*** Data supplied ***

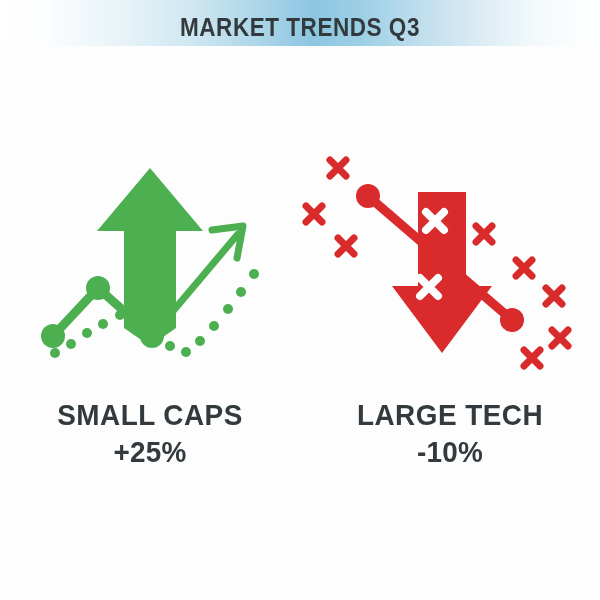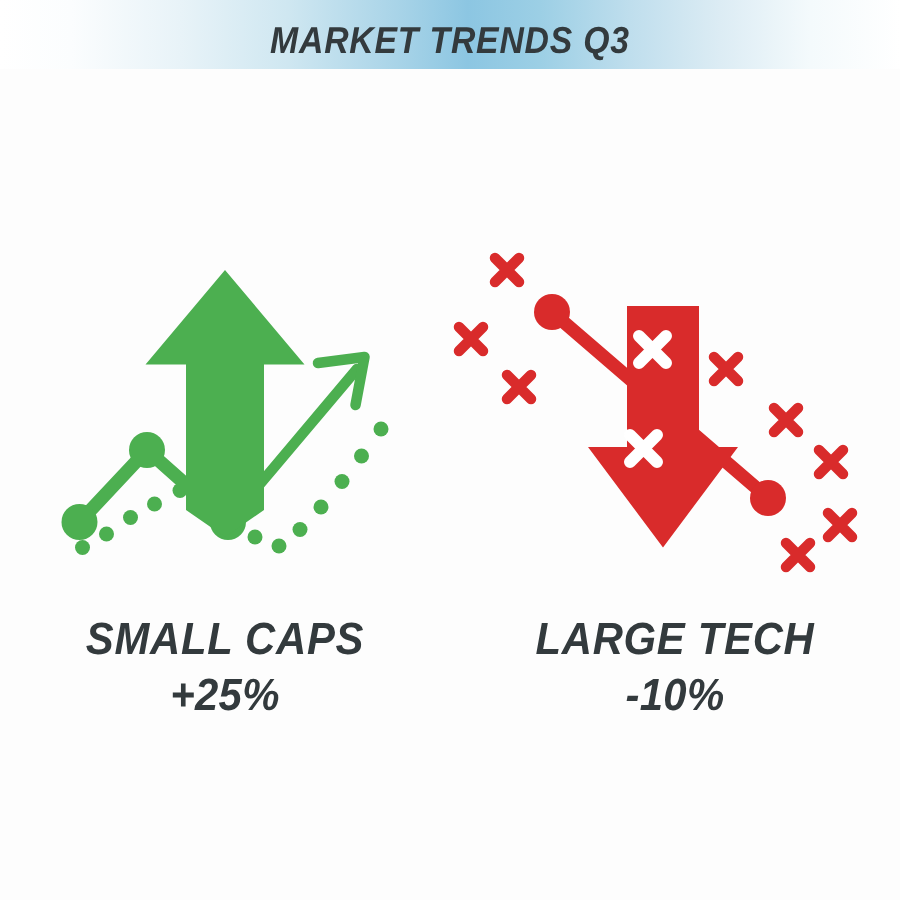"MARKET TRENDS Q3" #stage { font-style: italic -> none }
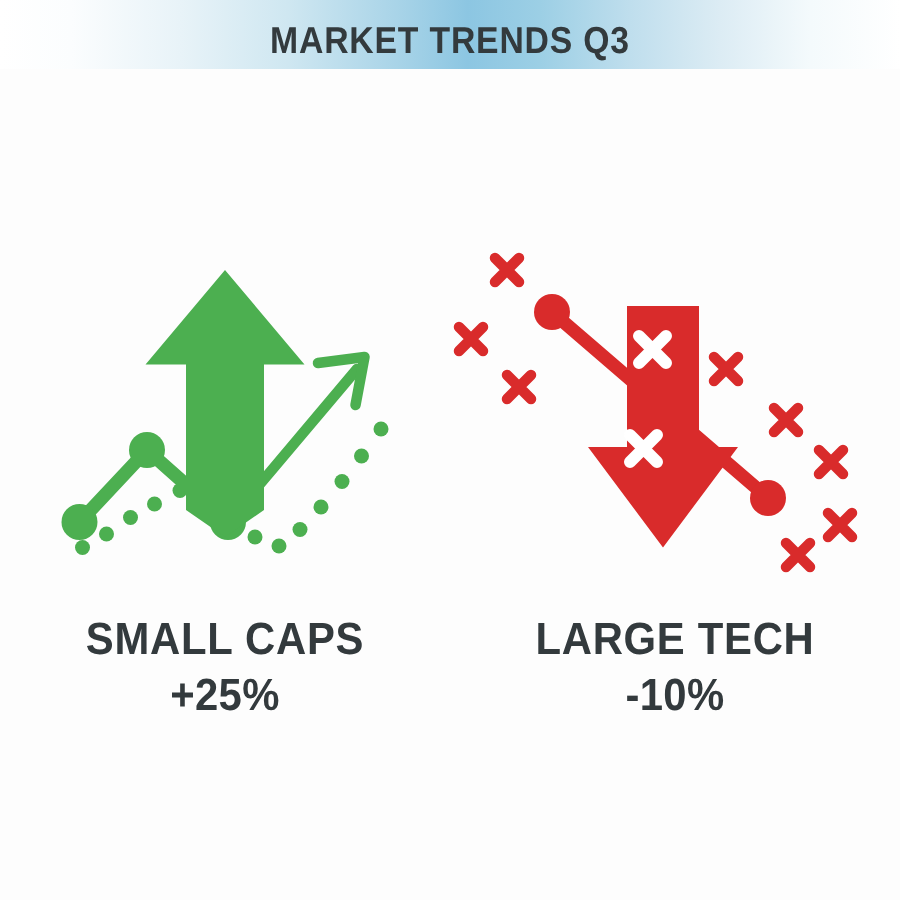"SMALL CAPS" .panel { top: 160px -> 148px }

***
*** Data supplied ***

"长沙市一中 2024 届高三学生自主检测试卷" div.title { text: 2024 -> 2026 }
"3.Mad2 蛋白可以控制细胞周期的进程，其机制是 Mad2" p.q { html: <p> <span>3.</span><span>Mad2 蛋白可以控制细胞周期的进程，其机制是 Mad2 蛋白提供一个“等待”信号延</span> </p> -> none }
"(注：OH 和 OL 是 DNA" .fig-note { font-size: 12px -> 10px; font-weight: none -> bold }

***
*** Data supplied ***

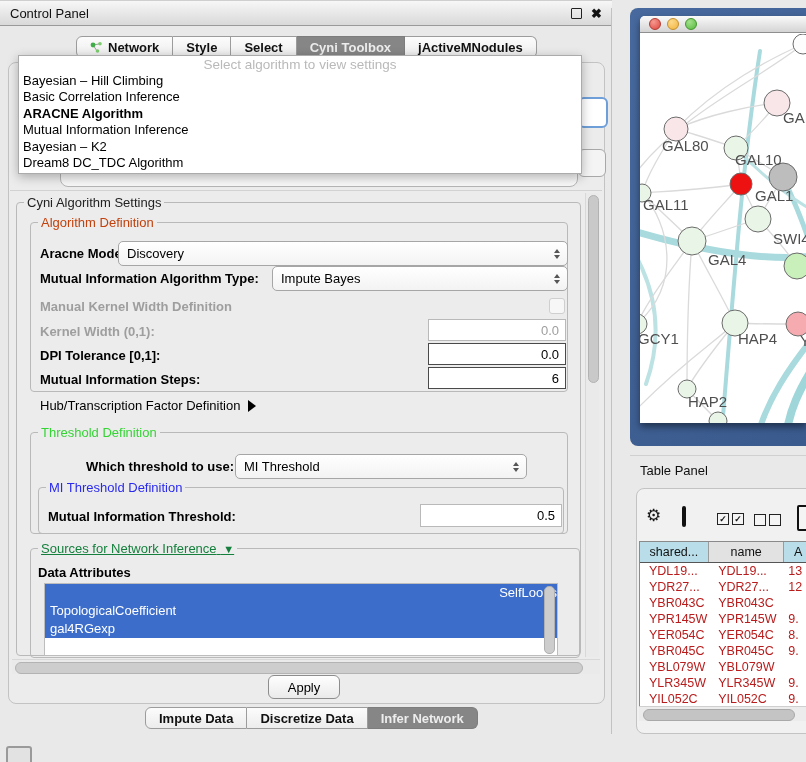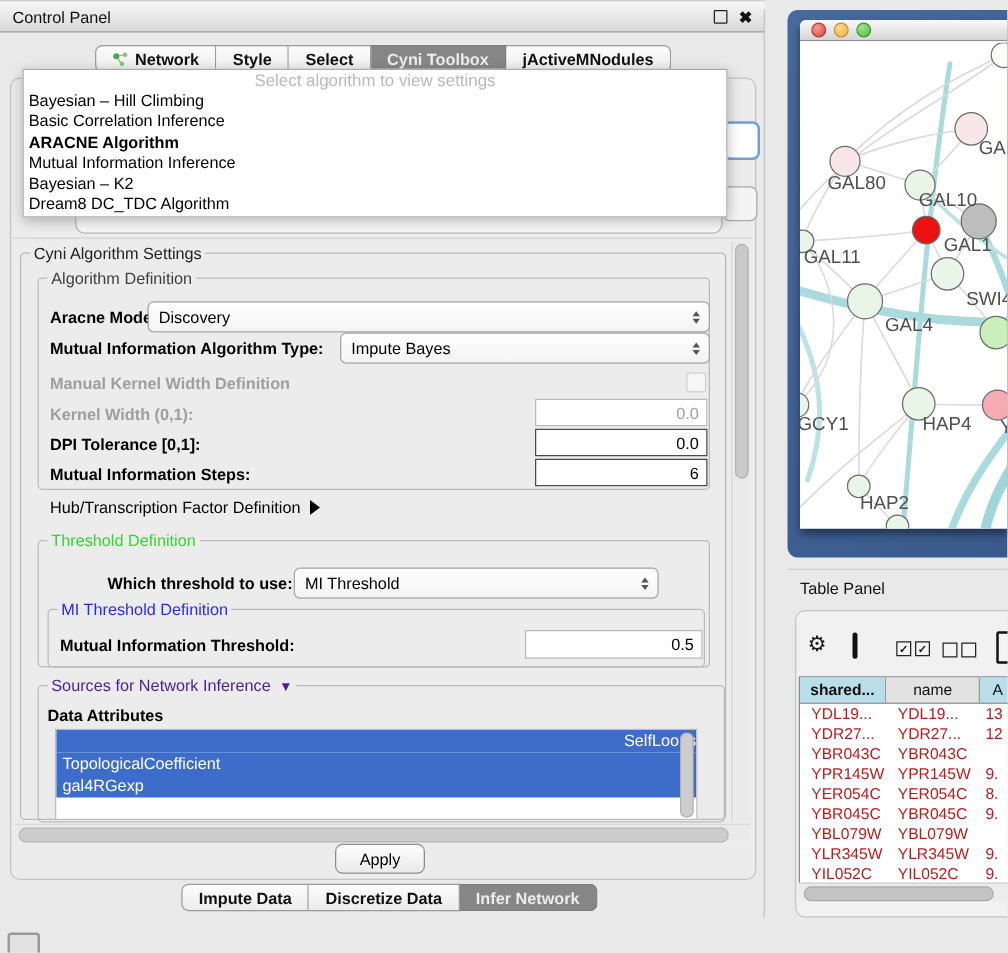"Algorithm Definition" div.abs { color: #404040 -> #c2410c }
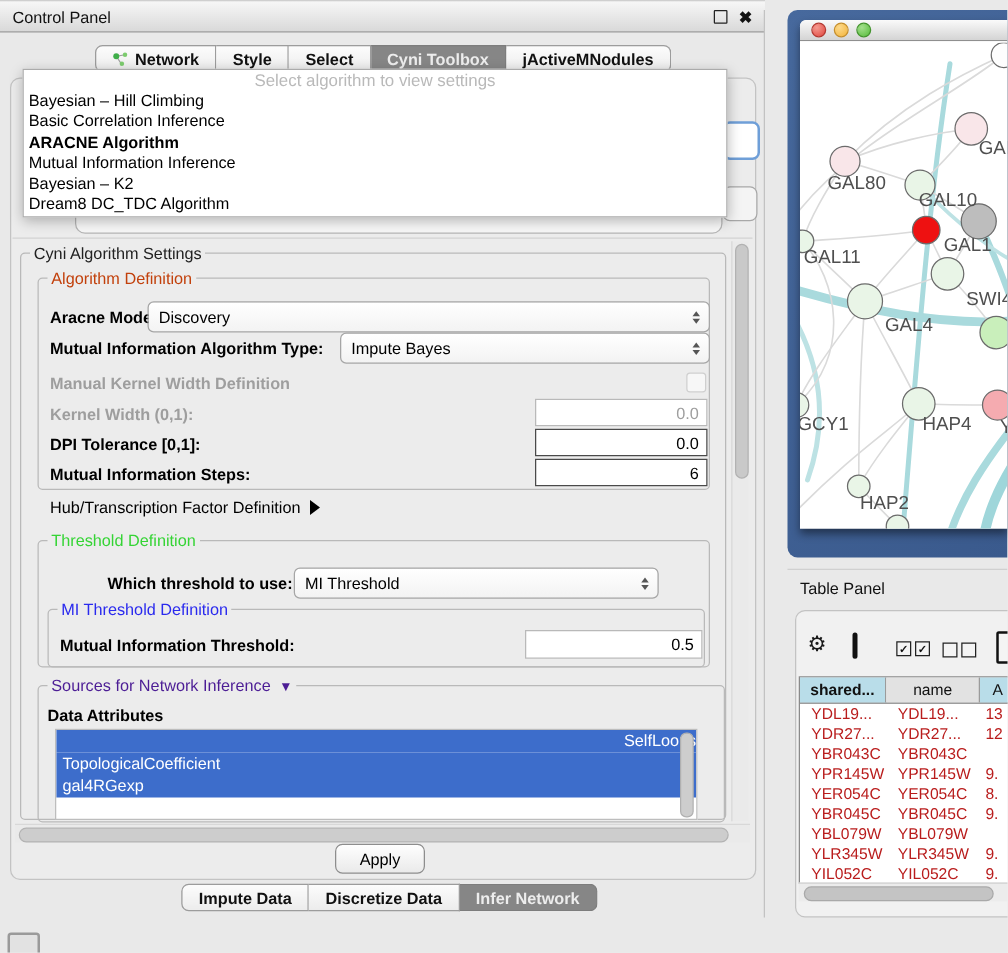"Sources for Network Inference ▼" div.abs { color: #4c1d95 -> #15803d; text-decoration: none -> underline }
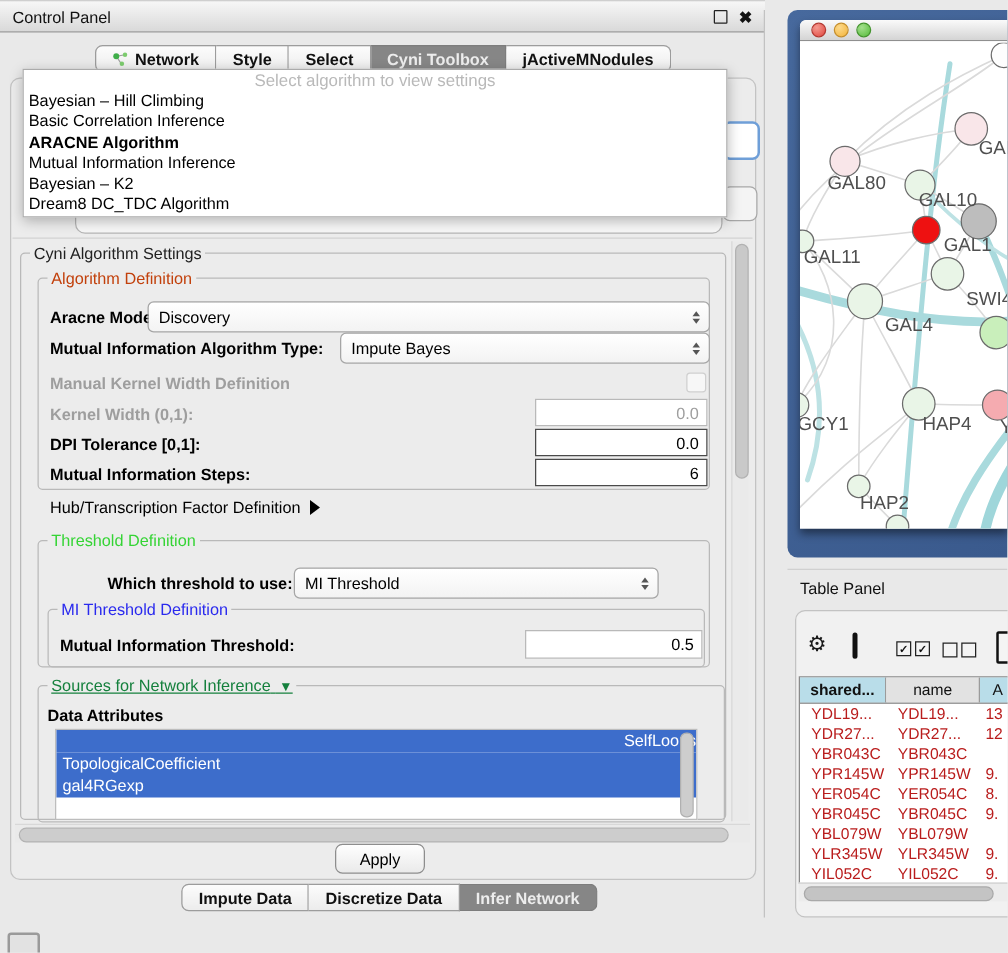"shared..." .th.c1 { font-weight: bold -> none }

***

◆ To do ◆
Going by the data above, give back only the lines from the one containing "color: #404040 ->" through the one containing "font-weight: bold ->", exactly as they stand, both ends included and no images.

◆ Your solution ◆
"Algorithm Definition" div.abs { color: #404040 -> #c2410c }
"Sources for Network Inference ▼" div.abs { color: #4c1d95 -> #15803d; text-decoration: none -> underline }
"shared..." .th.c1 { font-weight: bold -> none }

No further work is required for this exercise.